WHAT TO PRODUCE ->
Your task is to transcribe the data exactly while omitting each picture.

EXCERPTED RECORDS ->
%%
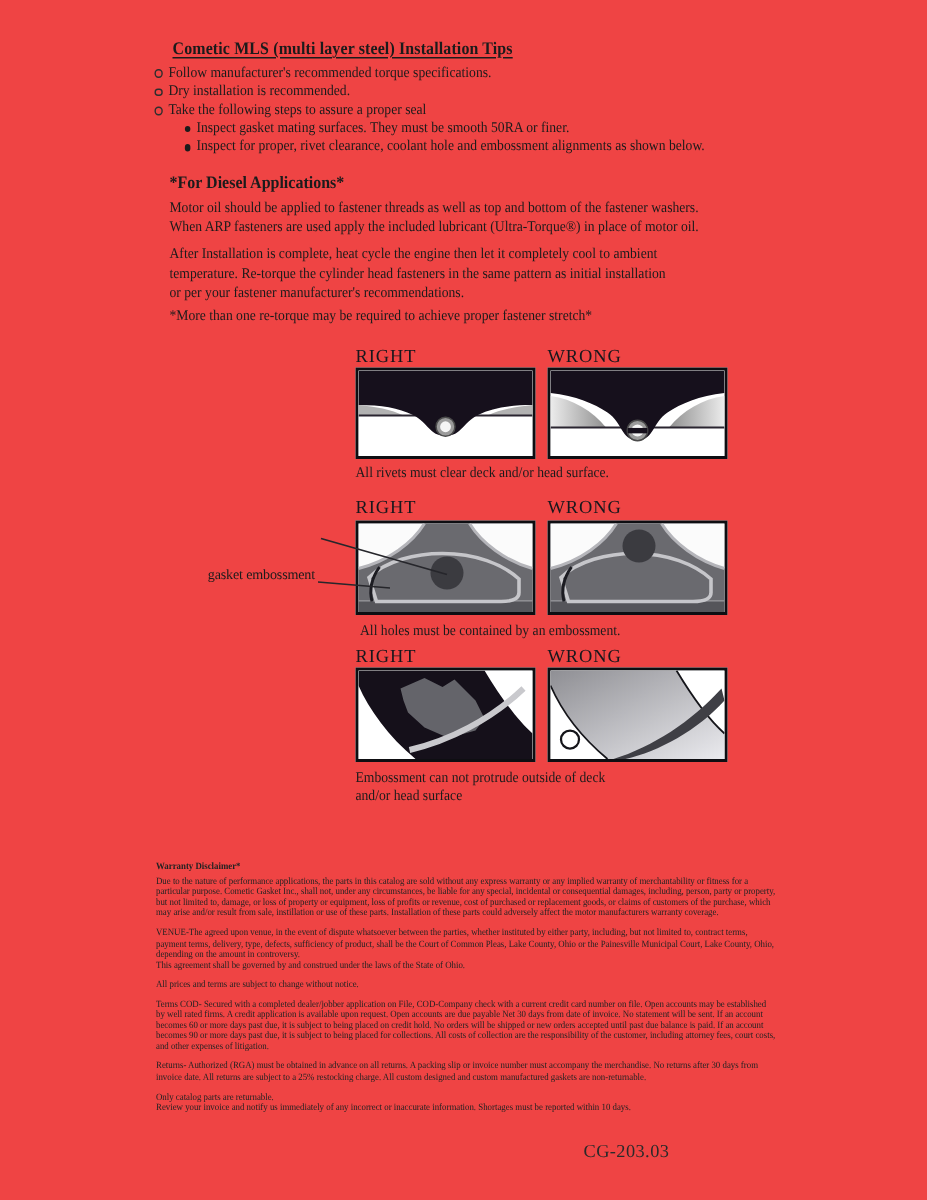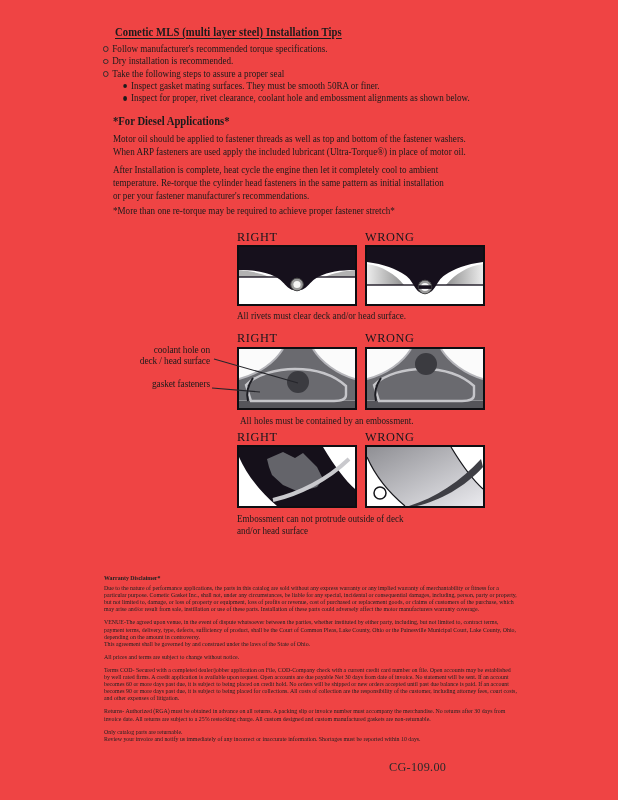--- a/index.html
+++ b/index.html
@@ -111,25 +111,21 @@
       <circle cx="58" cy="40" r="6.8" fill="#9b9b9b" stroke="#4a4a4a" stroke-width="1"></circle>
       <circle cx="58" cy="40" r="4" fill="#f5f5f5"></circle>
       <rect x="51.5" y="38.3" width="13" height="3.6" fill="#16101c"></rect>
     </svg>
   </div>
   <div class="caption condense" style="left:237px;top:310px">All rivets must clear deck and/or head surface.</div>
 
   <div class="dlabel" style="left:237px;top:331px">RIGHT</div>
   <div class="dlabel" style="left:365px;top:331px;width:122px">WRONG</div>
 
-  <div class="sidelabel" style="left:100px;top:345px">
-    <div>coolant hole on</div>
-    <div>deck / head surface</div>
-  </div>
-  <div class="sidelabel" style="left:100px;top:379px">gasket fasteners</div>
+  <div class="sidelabel" style="left:100px;top:379px">gasket embossment</div>
 
   <div class="dbox tall" style="left:237px;top:347px">
     <svg width="116" height="59" viewBox="0 0 116 59">
       <rect x="0" y="0" width="116" height="59" fill="#6a6a6f"></rect>
       <rect x="0" y="52" width="116" height="7" fill="#55555a"></rect>
       <line x1="0" y1="51.5" x2="116" y2="51.5" stroke="#8e8e92" stroke-width="1"></line>
       <path d="M0,0 H44 C36,13 20,25 0,30 Z" fill="#fbfbfb"></path>
       <path d="M44,0 C36,13 20,25 0,30" fill="none" stroke="#b5b5ba" stroke-width="2"></path>
       <path d="M116,0 H74 C82,13 98,25 116,30 Z" fill="#fbfbfb"></path>
       <path d="M74,0 C82,13 98,25 116,30" fill="none" stroke="#b5b5ba" stroke-width="2"></path>
@@ -202,15 +198,15 @@
     </div>
     <div class="lp">All prices and terms are subject to change without notice.</div>
     <div class="lp">Terms COD- Secured with a completed dealer/jobber application on File, COD-Company check with a current credit card number on file.  Open accounts may be established by well rated firms.  A credit application is available upon request.  Open accounts are due payable Net 30 days from date of invoice.  No statement will be sent.  If an account becomes 60 or more days past due, it is subject to being placed on credit hold.  No orders will be shipped or new orders accepted until past due balance is paid.  If an account becomes 90 or more days past due, it is subject to being placed for collections.  All costs of collection are the responsibility of the customer, including attorney fees, court costs, and other expenses of litigation.</div>
     <div class="lp">Returns- Authorized (RGA) must be obtained in advance on all returns.  A packing slip or invoice number must accompany the merchandise.  No returns after 30 days from invoice date.  All returns are subject to a 25% restocking charge.  All custom designed and custom manufactured gaskets are non-returnable.</div>
     <div class="lp">
       <div class="lline">Only catalog parts are returnable.</div>
       <div class="lline">Review your invoice and notify us immediately of any incorrect or inaccurate information.  Shortages must be reported within 10 days.</div>
     </div>
   </div>
 
-  <div class="footer-code">CG-109.00</div>
+  <div class="footer-code">CG-203.03</div>
 
 </div>
 
 </body></html>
%%
SOLUTION TO THE PROBLEM ->
--- a/index.html
+++ b/index.html
@@ -111,25 +111,21 @@
       <circle cx="58" cy="40" r="6.8" fill="#9b9b9b" stroke="#4a4a4a" stroke-width="1"></circle>
       <circle cx="58" cy="40" r="4" fill="#f5f5f5"></circle>
       <rect x="51.5" y="38.3" width="13" height="3.6" fill="#16101c"></rect>
     </svg>
   </div>
   <div class="caption condense" style="left:237px;top:310px">All rivets must clear deck and/or head surface.</div>
 
   <div class="dlabel" style="left:237px;top:331px">RIGHT</div>
   <div class="dlabel" style="left:365px;top:331px;width:122px">WRONG</div>
 
-  <div class="sidelabel" style="left:100px;top:345px">
-    <div>coolant hole on</div>
-    <div>deck / head surface</div>
-  </div>
-  <div class="sidelabel" style="left:100px;top:379px">gasket fasteners</div>
+  <div class="sidelabel" style="left:100px;top:379px">gasket embossment</div>
 
   <div class="dbox tall" style="left:237px;top:347px">
     <svg width="116" height="59" viewBox="0 0 116 59">
       <rect x="0" y="0" width="116" height="59" fill="#6a6a6f"></rect>
       <rect x="0" y="52" width="116" height="7" fill="#55555a"></rect>
       <line x1="0" y1="51.5" x2="116" y2="51.5" stroke="#8e8e92" stroke-width="1"></line>
       <path d="M0,0 H44 C36,13 20,25 0,30 Z" fill="#fbfbfb"></path>
       <path d="M44,0 C36,13 20,25 0,30" fill="none" stroke="#b5b5ba" stroke-width="2"></path>
       <path d="M116,0 H74 C82,13 98,25 116,30 Z" fill="#fbfbfb"></path>
       <path d="M74,0 C82,13 98,25 116,30" fill="none" stroke="#b5b5ba" stroke-width="2"></path>
@@ -202,15 +198,15 @@
     </div>
     <div class="lp">All prices and terms are subject to change without notice.</div>
     <div class="lp">Terms COD- Secured with a completed dealer/jobber application on File, COD-Company check with a current credit card number on file.  Open accounts may be established by well rated firms.  A credit application is available upon request.  Open accounts are due payable Net 30 days from date of invoice.  No statement will be sent.  If an account becomes 60 or more days past due, it is subject to being placed on credit hold.  No orders will be shipped or new orders accepted until past due balance is paid.  If an account becomes 90 or more days past due, it is subject to being placed for collections.  All costs of collection are the responsibility of the customer, including attorney fees, court costs, and other expenses of litigation.</div>
     <div class="lp">Returns- Authorized (RGA) must be obtained in advance on all returns.  A packing slip or invoice number must accompany the merchandise.  No returns after 30 days from invoice date.  All returns are subject to a 25% restocking charge.  All custom designed and custom manufactured gaskets are non-returnable.</div>
     <div class="lp">
       <div class="lline">Only catalog parts are returnable.</div>
       <div class="lline">Review your invoice and notify us immediately of any incorrect or inaccurate information.  Shortages must be reported within 10 days.</div>
     </div>
   </div>
 
-  <div class="footer-code">CG-109.00</div>
+  <div class="footer-code">CG-203.03</div>
 
 </div>
 
 </body></html>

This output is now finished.